HappyHorse 1.0: The Dark Horse That Rewrote the AI Video Leaderboard

In the first week of April 2026, a model nobody had heard of quietly entered the Artificial Analysis Video Arena — a blind-test leaderboard where real users vote on video quality without knowing which model produced which clip. Within days, HappyHorse-1.0 sat at the top of every major category, leaving established players like Seedance 2.0, Kling, and Veo in its wake.

No press conference. No corporate announcement. Just results.

The Numbers That Shocked the Industry

Category	Elo Rating	Rank
Text-to-Video (no audio)	1333–1357	#1
Image-to-Video (no audio)	1391–1406	#1 (all-time high)
Text-to-Video (with audio)	~1205	#2
Image-to-Video (with audio)	~1161	#2

The no-audio image-to-video score of 1406 set a new all-time record on the Arena. In the no-audio text-to-video category, HappyHorse led the previous champion Seedance 2.0 by roughly 60 Elo points — a massive gap in blind user-preference voting.

Who Built It?

The mystery was part of the magic. Artificial Analysis used the word "pseudonymous" when adding the model.
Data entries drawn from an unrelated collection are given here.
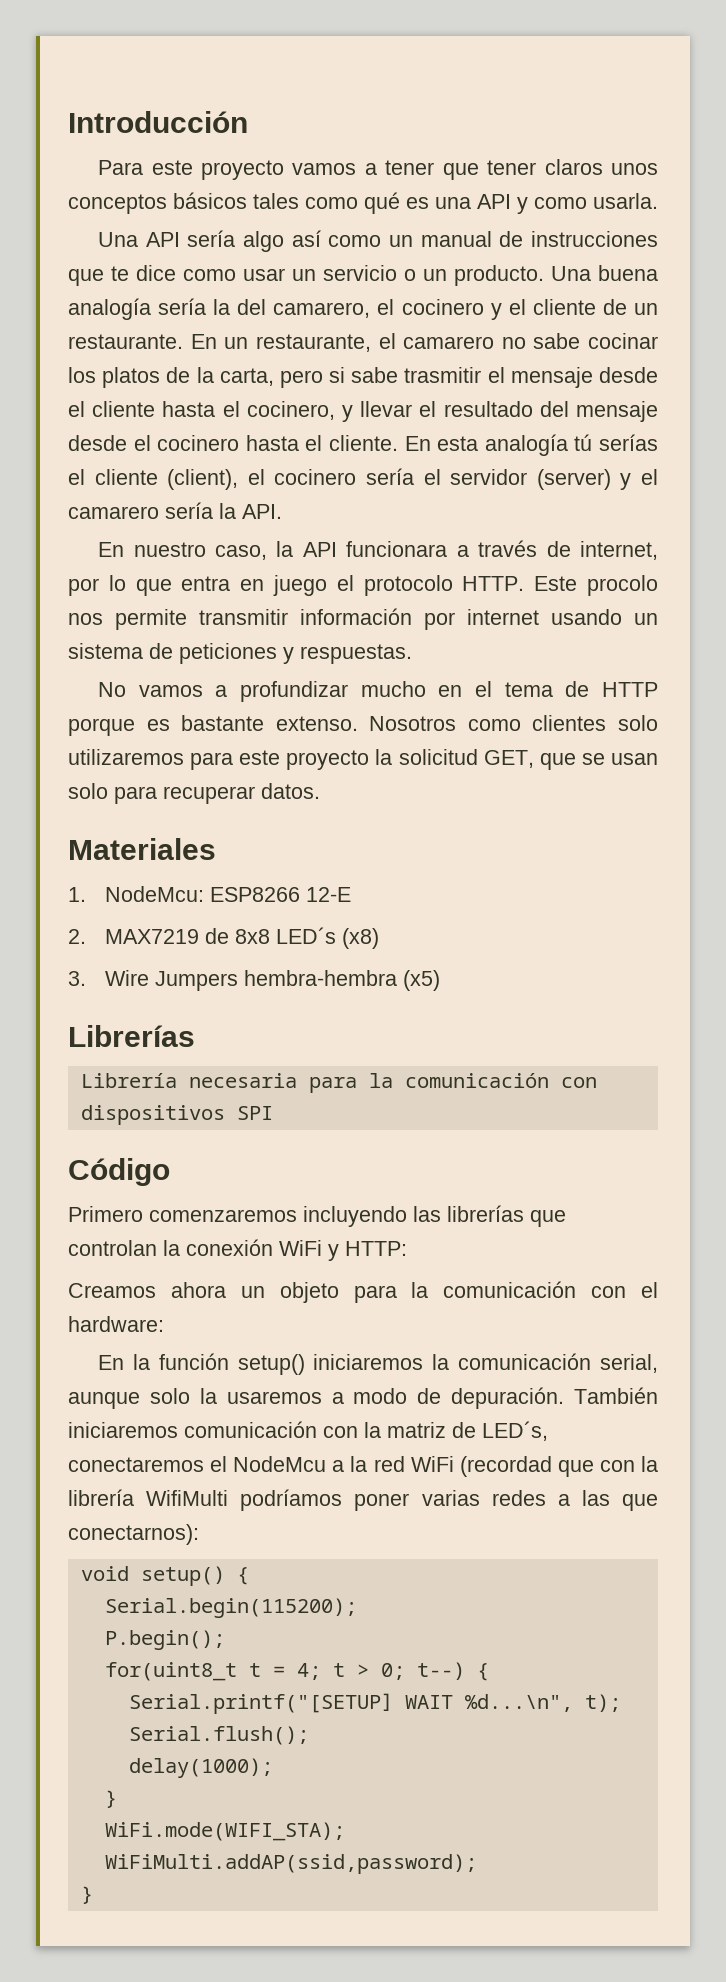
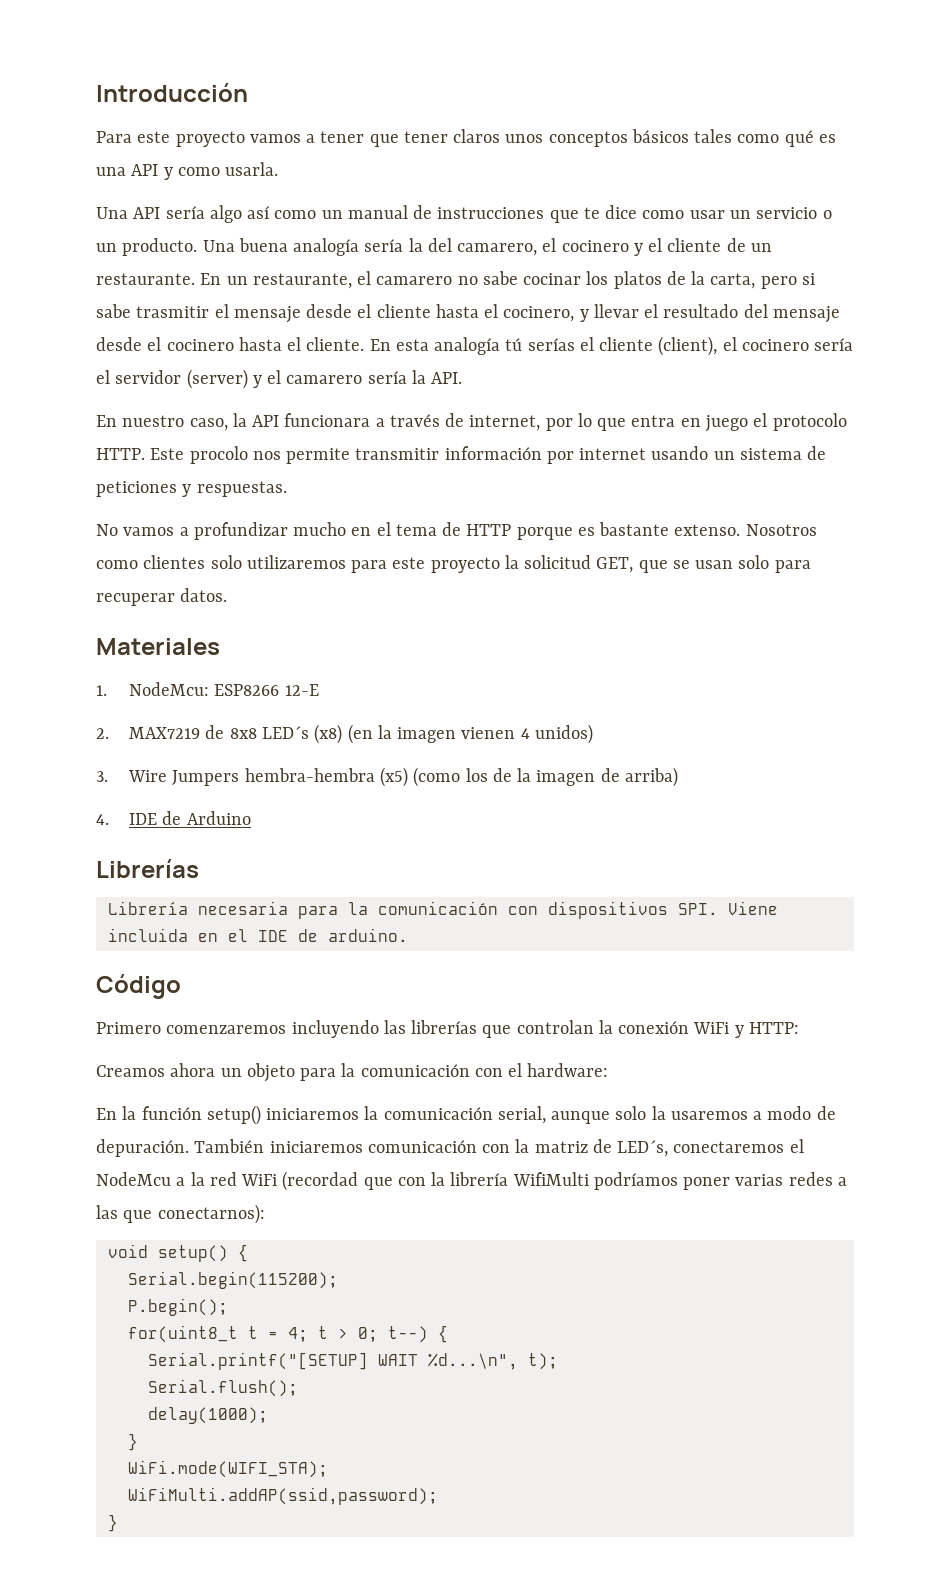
- 2. MAX7219 de 8x8 LED´s (x8)
+ 2. MAX7219 de 8x8 LED´s (x8) (en la imagen vienen 4 unidos)
- 3. Wire Jumpers hembra-hembra (x5)
+ 3. Wire Jumpers hembra-hembra (x5) (como los de la imagen de arriba)
+ 4. IDE de Arduino
- Librería necesaria para la comunicación con dispositivos SPI
+ Librería necesaria para la comunicación con dispositivos SPI. Viene incluida en el IDE de arduino.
Speculation ran wild on X, Reddit, and Chinese tech forums.

The truth emerged quickly: Zhang Di, former Vice President of Kuaishou and technical lead behind Kling AI, had joined Alibaba's Taotian Group in late 2025 and assembled a team at the Future Life Laboratory (未来生活实验室). Collaborators included Sand.ai (founded by Cao Yue, a specialist in autoregressive world models) and the GAIR Lab at Shanghai Institute of Intelligent Computing under Prof. Liu Pengfei.

HappyHorse is an evolution of the daVinci-MagiHuman project open-sourced in March 2026, refined and optimized for real-user preference scenarios.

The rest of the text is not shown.